2. K-means clustering — from scratch

A famous unsupervised algorithm in ~20 lines:

import numpy as np

rng = np.random.default_rng(42)

# Generate 3 blobs of 2D points
centers_true = np.array([[0, 0], [5, 5], [-5, 4]])
points = np.vstack([
    centers_true[i] + rng.normal(0, 1, size=(30, 2))
    for i in range(3)
])

# Initialize 3 centroids randomly
k = 3
centroids = points[rng.choice(len(points), k, replace=False)]

# Iterate
for step in range(15):
    # Assign each point to the nearest centroid
    distances = np.linalg.norm(points[:, None, :] - centroids[None, :, :], axis=2)
    labels = distances.argmin(axis=1)

    # Move each centroid to the mean of its assigned points
    new_centroids = np.array([points[labels == j].mean(axis=0) for j in range(k)])

    if np.allclose(centroids, new_centroids):
        break
    centroids = new_centroids

print(f"Converged in {step+1} iterations")
print("Found centroids:")
print(centroids.round(2))
print("True centroids:")
print(centers_true)

That's the entire algorithm.
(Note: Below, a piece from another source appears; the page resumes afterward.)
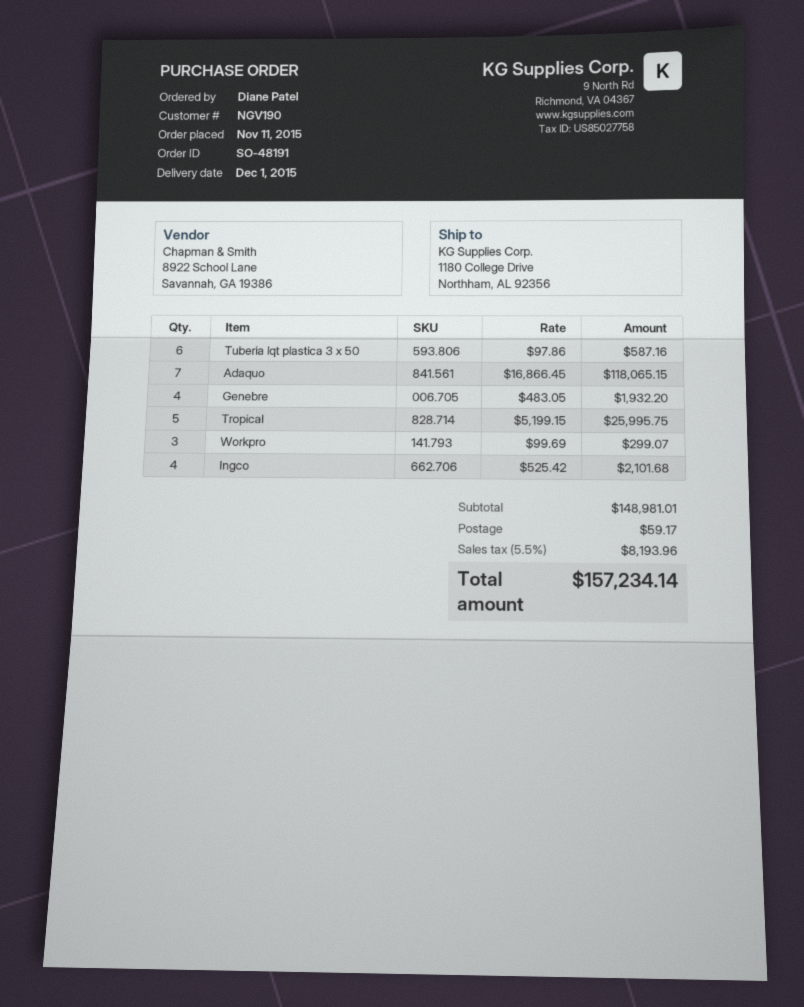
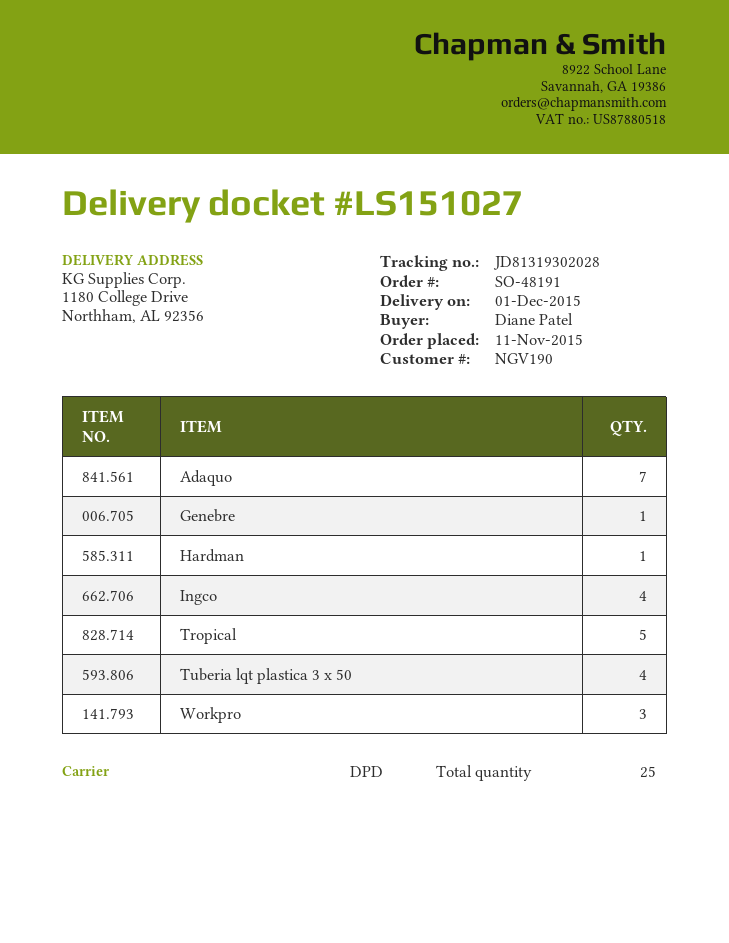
Tuberia lqt plastica 3 x 50: 6 -> 4
Genebre: 4 -> 1
Hardman: none -> 1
NumPy broadcasting + vectorization made it concise and fast.

3. Image processing — invert a grayscale image

import numpy as np

# Fake an 8x8 grayscale image (values 0-255)
rng = np.random.default_rng(0)
img = rng.integers(0, 256, size=(8, 8), dtype=np.uint8)

print("Original:")
print(img)

# Invert: each pixel x → 255 - x
inverted = 255 - img
print("\nInverted:")
print(inverted)

# Brighten: add 50, but clip at 255
bright = np.clip(img.astype(int) + 50, 0, 255).astype(np.uint8)
print("\nBrightened:")
print(bright)

# Threshold: white if > 128 else black
binary = np.where(img > 128, 255, 0).astype(np.uint8)
print("\nBinary:")
print(binary)

Real grayscale images from PIL / OpenCV are exactly the same — 2D NumPy arrays of uint8.
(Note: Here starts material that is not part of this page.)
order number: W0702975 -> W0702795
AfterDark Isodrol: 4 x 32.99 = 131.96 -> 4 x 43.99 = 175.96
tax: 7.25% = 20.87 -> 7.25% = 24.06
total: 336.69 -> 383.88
4. Time-series rolling average

A "smoothing" trick:

import numpy as np

# Fake daily temperature for 30 days
rng = np.random.default_rng(0)
days = np.arange(30)
temps = 25 + 5 * np.sin(2 * np.pi * days / 30) + rng.normal(0, 2, 30)

# 7-day rolling average
window = 7
rolling = np.array([temps[i:i+window].mean() for i in range(len(temps) - window + 1)])

print("Original temps (last 10):")
print(temps[-10:].round(1))
print(f"\nRolling avg ({window}-day, last 10):")
print(rolling[-10:].round(1))

For huge arrays, np.convolve is faster — but this clear version is enough for most cases.
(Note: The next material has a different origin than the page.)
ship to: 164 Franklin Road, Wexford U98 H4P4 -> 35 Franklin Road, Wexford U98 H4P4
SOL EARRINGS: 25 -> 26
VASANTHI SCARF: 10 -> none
5. Monte Carlo — stock price simulation

A classic finance problem — simulating possible future prices:

import numpy as np

rng = np.random.default_rng(42)

S0 = 100             # starting price
mu = 0.0005          # daily expected return (~12% annualized)
sigma = 0.02         # daily volatility (~32% annualized)
days = 252           # one trading year
n_sims = 1000        # number of random paths

# Each row is one simulated path
returns = rng.normal(mu, sigma, size=(n_sims, days))
paths   = S0 * np.exp(np.cumsum(returns, axis=1))

final_prices = paths[:, -1]

print(f"After {days} days:")
print(f"  median end price : ${np.median(final_prices):.2f}")
print(f"  5th percentile   : ${np.percentile(final_prices,  5):.2f}")
print(f"  95th percentile  : ${np.percentile(final_prices, 95):.2f}")
print(f"  chance < $90     : {(final_prices < 90).mean() * 100:.1f}%")
print(f"  chance > $130    : {(final_prices > 130).mean() * 100:.1f}%")

Vectorized — 1000 paths × 252 days in milliseconds.

6. Bonus — sliding window for pattern detection

import numpy as np

rng = np.random.default_rng(0)
signal = rng.integers(0, 5, size=20)
print("signal:", signal)

# Find all 3-element runs that sum to >= 10
window = 3
threshold = 10

found = []
for i in range(len(signal) - window + 1):
    s = signal[i:i+window].sum()
    if s >= threshold:
        found.append((i, signal[i:i+window].tolist(), s))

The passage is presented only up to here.